> Directions for this task: Below are some entries. Repeat exactly the lines from the one with "Locale commerciale in affitto in Via Cavour" through the one with "total: 19513.00 -> 20919.00", and only those.

──────

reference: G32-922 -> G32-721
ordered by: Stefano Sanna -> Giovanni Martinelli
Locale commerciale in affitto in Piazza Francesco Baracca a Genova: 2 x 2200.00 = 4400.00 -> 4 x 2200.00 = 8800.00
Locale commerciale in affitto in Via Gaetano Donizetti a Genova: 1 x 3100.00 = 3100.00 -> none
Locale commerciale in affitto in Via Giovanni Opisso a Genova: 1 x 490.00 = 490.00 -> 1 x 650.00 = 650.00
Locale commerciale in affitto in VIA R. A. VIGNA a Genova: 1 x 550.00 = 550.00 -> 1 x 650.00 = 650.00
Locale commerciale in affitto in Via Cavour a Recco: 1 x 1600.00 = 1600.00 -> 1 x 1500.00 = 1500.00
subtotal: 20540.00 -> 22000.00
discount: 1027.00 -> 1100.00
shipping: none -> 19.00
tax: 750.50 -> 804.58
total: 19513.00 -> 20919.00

──────

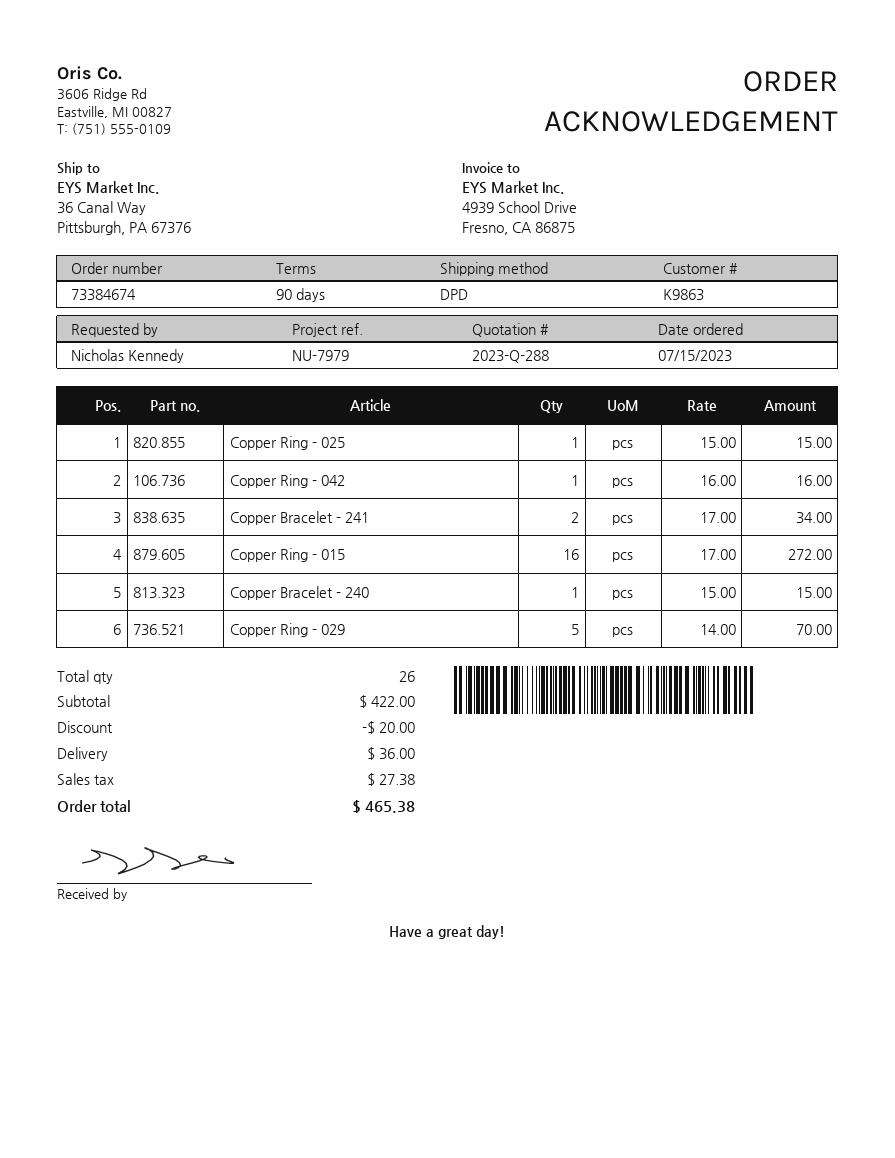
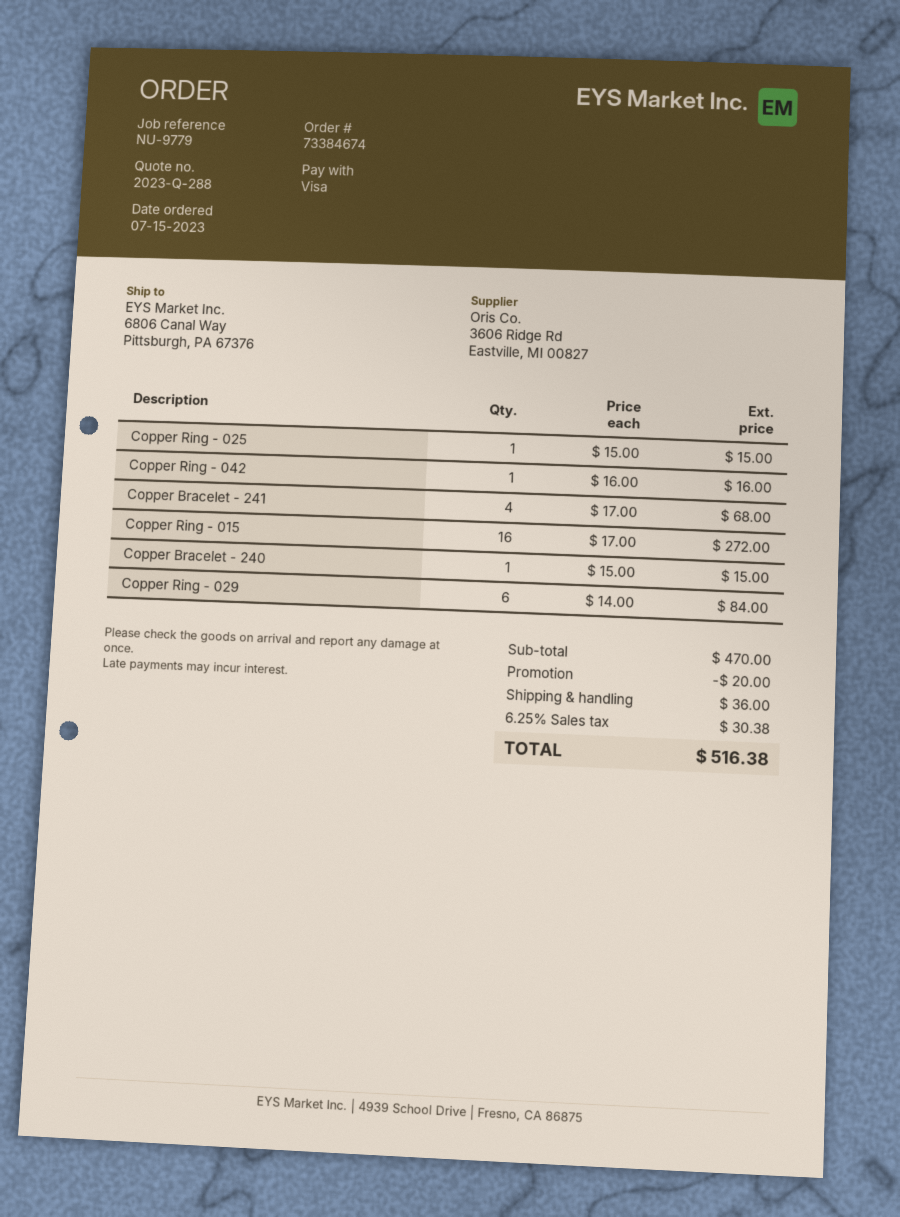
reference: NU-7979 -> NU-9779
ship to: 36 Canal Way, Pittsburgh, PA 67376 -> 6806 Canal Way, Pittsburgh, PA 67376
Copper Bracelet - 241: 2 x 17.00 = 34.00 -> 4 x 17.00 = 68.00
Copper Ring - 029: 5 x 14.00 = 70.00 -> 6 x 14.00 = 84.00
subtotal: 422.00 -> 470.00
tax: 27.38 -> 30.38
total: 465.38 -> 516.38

──────

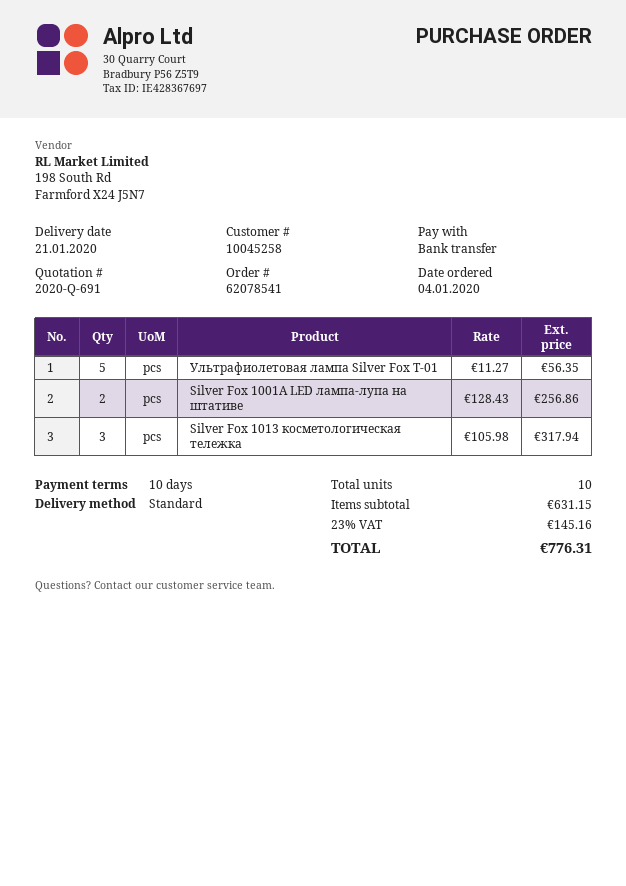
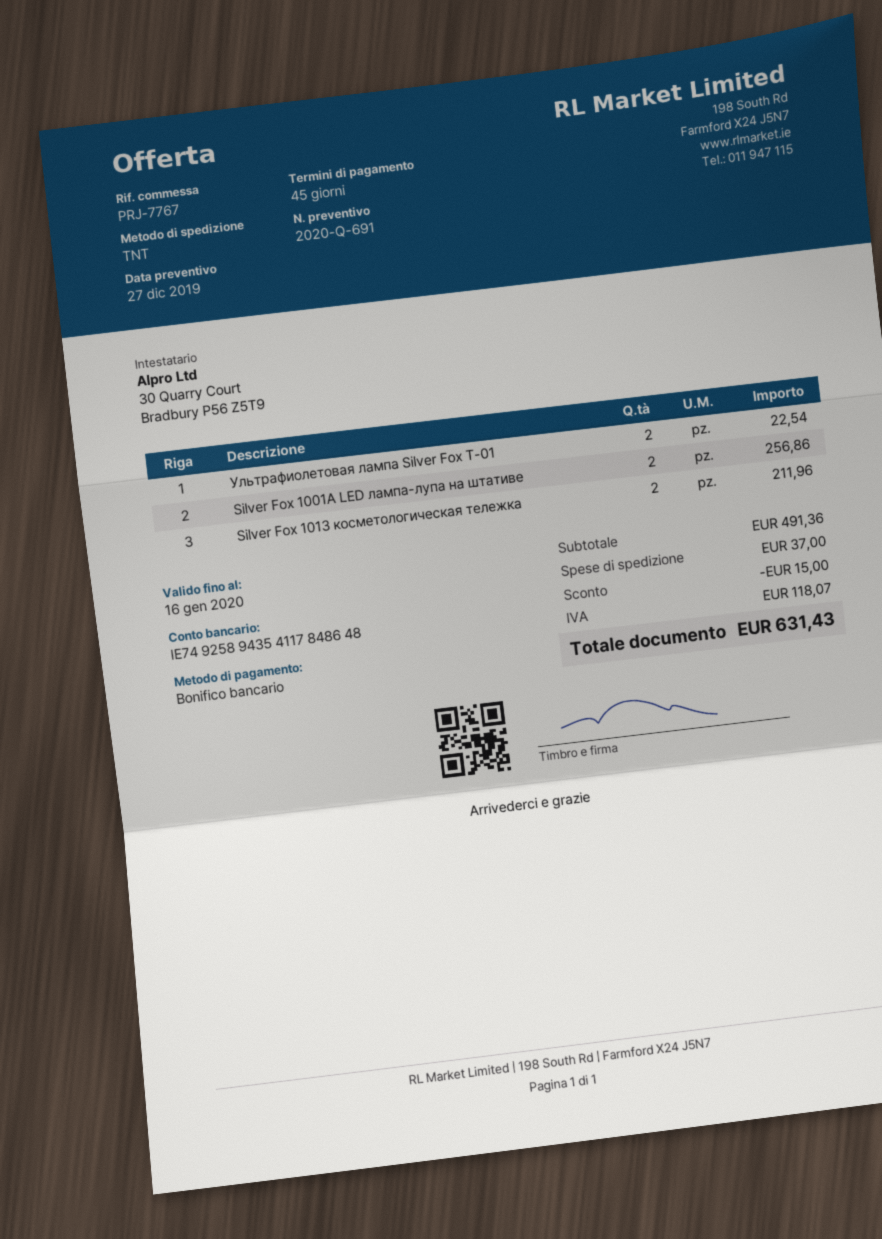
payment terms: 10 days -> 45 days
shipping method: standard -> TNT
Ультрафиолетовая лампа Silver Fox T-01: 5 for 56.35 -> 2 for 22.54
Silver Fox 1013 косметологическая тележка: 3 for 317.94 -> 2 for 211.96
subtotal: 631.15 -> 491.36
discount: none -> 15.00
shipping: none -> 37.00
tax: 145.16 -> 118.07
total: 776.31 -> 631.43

──────

> The completed task:
Locale commerciale in affitto in Via Cavour a Recco: 1 x 1600.00 = 1600.00 -> 1 x 1500.00 = 1500.00
subtotal: 20540.00 -> 22000.00
discount: 1027.00 -> 1100.00
shipping: none -> 19.00
tax: 750.50 -> 804.58
total: 19513.00 -> 20919.00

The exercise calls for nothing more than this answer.